Southern rice black-streaked dwarf virus

Virus classification
- (unranked): Virus
- Realm: Riboviria
- Kingdom: Orthornavirae
- Phylum: Duplornaviricota
- Class: Resentoviricetes
- Order: Reovirales
- Family: Spinareoviridae
- Genus: Fijivirus
- Species: Fijivirus boryzae

= Southern rice black-streaked dwarf virus =

Species of virus

Southern rice black-streaked dwarf virus (SRBSDV) is a plant pathogenic virus of the family Sedoreoviridae, causing diseases in rice and maize, resulting in significant crop losses in Southern Asian countries. It is a member of the genus Fijivirus. It is not to be confused with the Rice black-streaked dwarf virus, as this virus does not contain the same insect vectors, and is an entirely separate virus.
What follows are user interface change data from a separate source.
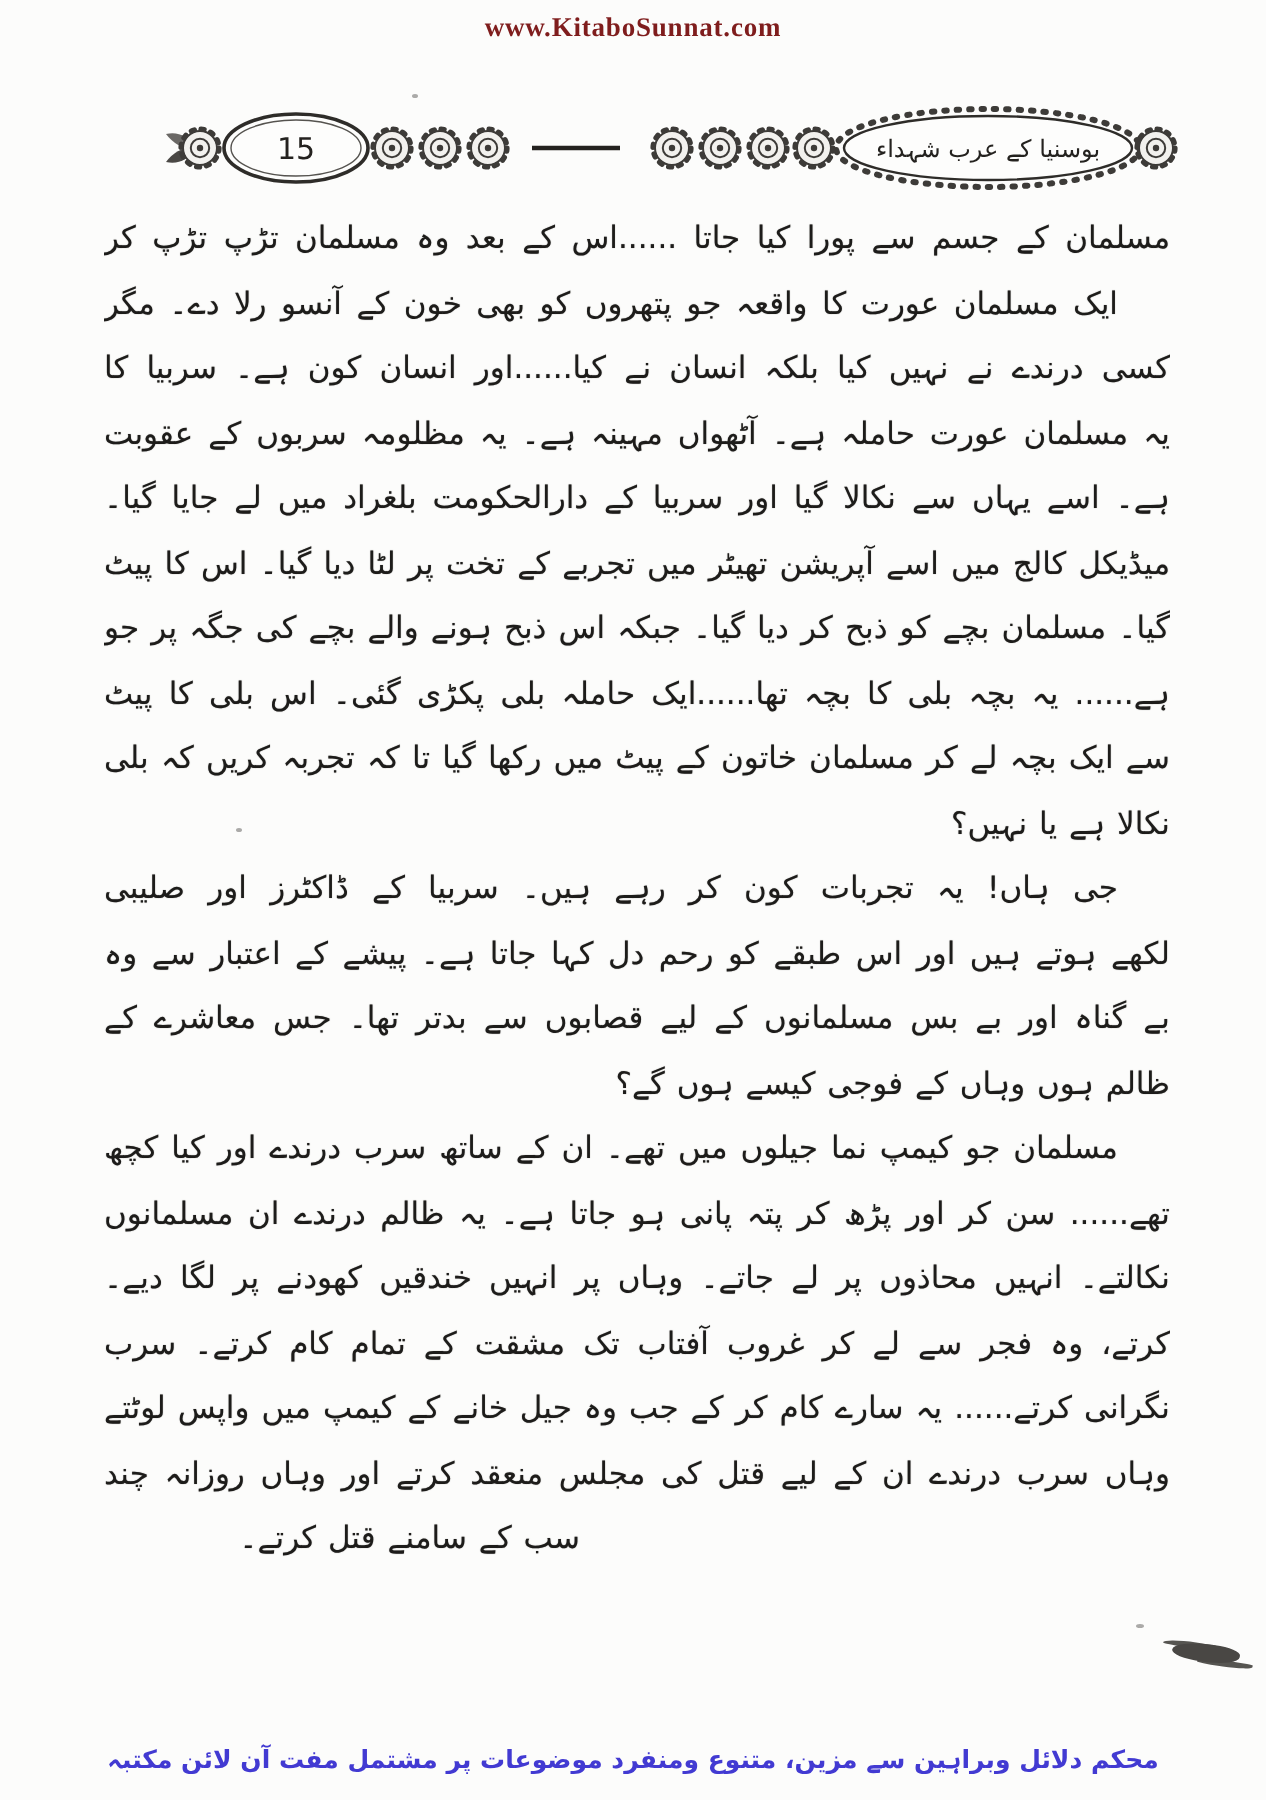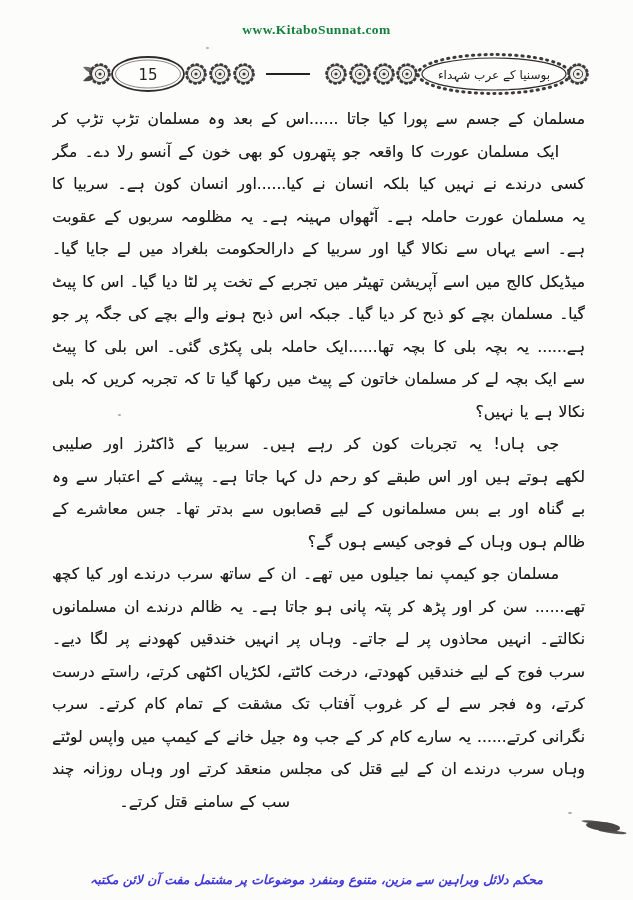--- a/index.html
+++ b/index.html
@@ -26,35 +26,35 @@
     height:32.5px;line-height:32.5px;overflow:hidden;
     text-align:justify;text-align-last:justify;
     word-spacing:1px;
   }
   .line.full-indent{padding-right:26px;}
   .line.end{text-align:right;text-align-last:right;}
   .line.end-offset{text-align:center;text-align-last:right;padding-right:295px;}
   .footer-line{
     position:absolute;top:872px;left:0;width:100%;
     direction:rtl;text-align:center;
-    font-size:12.5px;font-weight:bold;font-style:italic;
+    font-size:12.5px;font-weight:bold;
   }
   .speck{position:absolute;background:#5a5855;border-radius:50%;opacity:.5;}
   .smudge{
     position:absolute;top:822px;left:586px;width:34px;height:9px;
     background:#2a2825;border-radius:60% 40% 55% 45%;
     transform:rotate(8deg);opacity:.85;
     box-shadow:-8px -3px 0 -3px #3a3834, 10px 4px 0 -3px #3a3834;
   }
   svg text{font-family:"DejaVu Sans",sans-serif;}
 </style>
 </head>
 <body>
 
-<div class="watermark" style="color:#15803d;margin-top:16px;">www.KitaboSunnat.com</div>
+<div class="watermark" style="color:#7f1d1d;">www.KitaboSunnat.com</div>
 
 <svg class="ornament-band" width="633" height="46" viewBox="0 0 633 46">
   <defs>
     <g id="rosette">
       <circle r="8.5" fill="#f2f1ee" stroke="#3d3b38" stroke-width="1"></circle>
       <circle r="9.5" fill="none" stroke="#3d3b38" stroke-width="2.6" stroke-dasharray="1.6 3.4" stroke-linecap="round"></circle>
       <circle r="4.6" fill="none" stroke="#3d3b38" stroke-width="1"></circle>
       <circle r="1.6" fill="#3d3b38"></circle>
     </g>
     <g id="leaf">
@@ -107,21 +107,20 @@
       <div class="line full">ہے...... یہ بچہ بلی کا بچہ تھا......ایک حاملہ بلی پکڑی گئی۔ اس بلی کا پیٹ پھاڑا گیا۔ وہاں</div>
       <div class="line full">سے ایک بچہ لے کر مسلمان خاتون کے پیٹ میں رکھا گیا تا کہ تجربہ کریں کہ بلی کا بچہ نشوونما</div>
       <div class="line end">نکالا ہے یا نہیں؟</div>
       <div class="line full-indent">جی ہاں! یہ تجربات کون کر رہے ہیں۔ سربیا کے ڈاکٹرز اور صلیبی طلباء...... جو پڑھے</div>
       <div class="line full">لکھے ہوتے ہیں اور اس طبقے کو رحم دل کہا جاتا ہے۔ پیشے کے اعتبار سے وہ رحم دل طبقہ بھی</div>
       <div class="line full">بے گناہ اور بے بس مسلمانوں کے لیے قصابوں سے بدتر تھا۔ جس معاشرے کے ڈاکٹر ایسے</div>
       <div class="line end">ظالم ہوں وہاں کے فوجی کیسے ہوں گے؟</div>
       <div class="line full-indent">مسلمان جو کیمپ نما جیلوں میں تھے۔ ان کے ساتھ سرب درندے اور کیا کچھ کر رہے</div>
       <div class="line full">تھے...... سن کر اور پڑھ کر پتہ پانی ہو جاتا ہے۔ یہ ظالم درندے ان مسلمانوں کو جیلوں سے</div>
       <div class="line full">نکالتے۔ انہیں محاذوں پر لے جاتے۔ وہاں پر انہیں خندقیں کھودنے پر لگا دیے۔ مسلمان</div>
-      <div class="line full">سرب فوج کے لیے خندقیں کھودتے، درخت کاٹتے، لکڑیاں اکٹھی کرتے، راستے درست</div>
       <div class="line full">کرتے، وہ فجر سے لے کر غروب آفتاب تک مشقت کے تمام کام کرتے۔ سرب فوجی ان کی</div>
       <div class="line full">نگرانی کرتے...... یہ سارے کام کر کے جب وہ جیل خانے کے کیمپ میں واپس لوٹتے تو</div>
       <div class="line full">وہاں سرب درندے ان کے لیے قتل کی مجلس منعقد کرتے اور وہاں روزانہ چند مسلمانوں کو</div>
       <div class="line end-offset">سب کے سامنے قتل کرتے۔</div>
     </div>
 </main>
 
 <div class="smudge"></div>
 <div class="speck" style="top:812px;left:568px;width:4px;height:2px;"></div>
 <div class="speck" style="top:47px;left:206px;width:3px;height:2px;"></div>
The sole transmitter of SRBSDV is Sogatella furcifera, aka the "white-backed planthopper" (WBPH). Close relative to the Laodelphax striatellus (small brown planthopper), which transmits the RBSD virus.

== Transmission ==
The SRBSDV spreads via the WBPH, the sole transmitter of this virus. The insect picks up the virus when feeding on an infected plant, proceeding to spread it to other plants.

== Affected areas ==
SRBSDV was first found in southern China in 2001. Since then, it has spread to other parts of East Asia, causing serious damage to rice and maize crops in countries like China, Vietnam, and Japan.

Most affected countries have already implemented preventative actions, such as nets to protect crops, treating seeds with chemicals, and spraying seedlings with pesticides. Scientists are also trying to create rice and maize plants that are naturally resistant to the virus.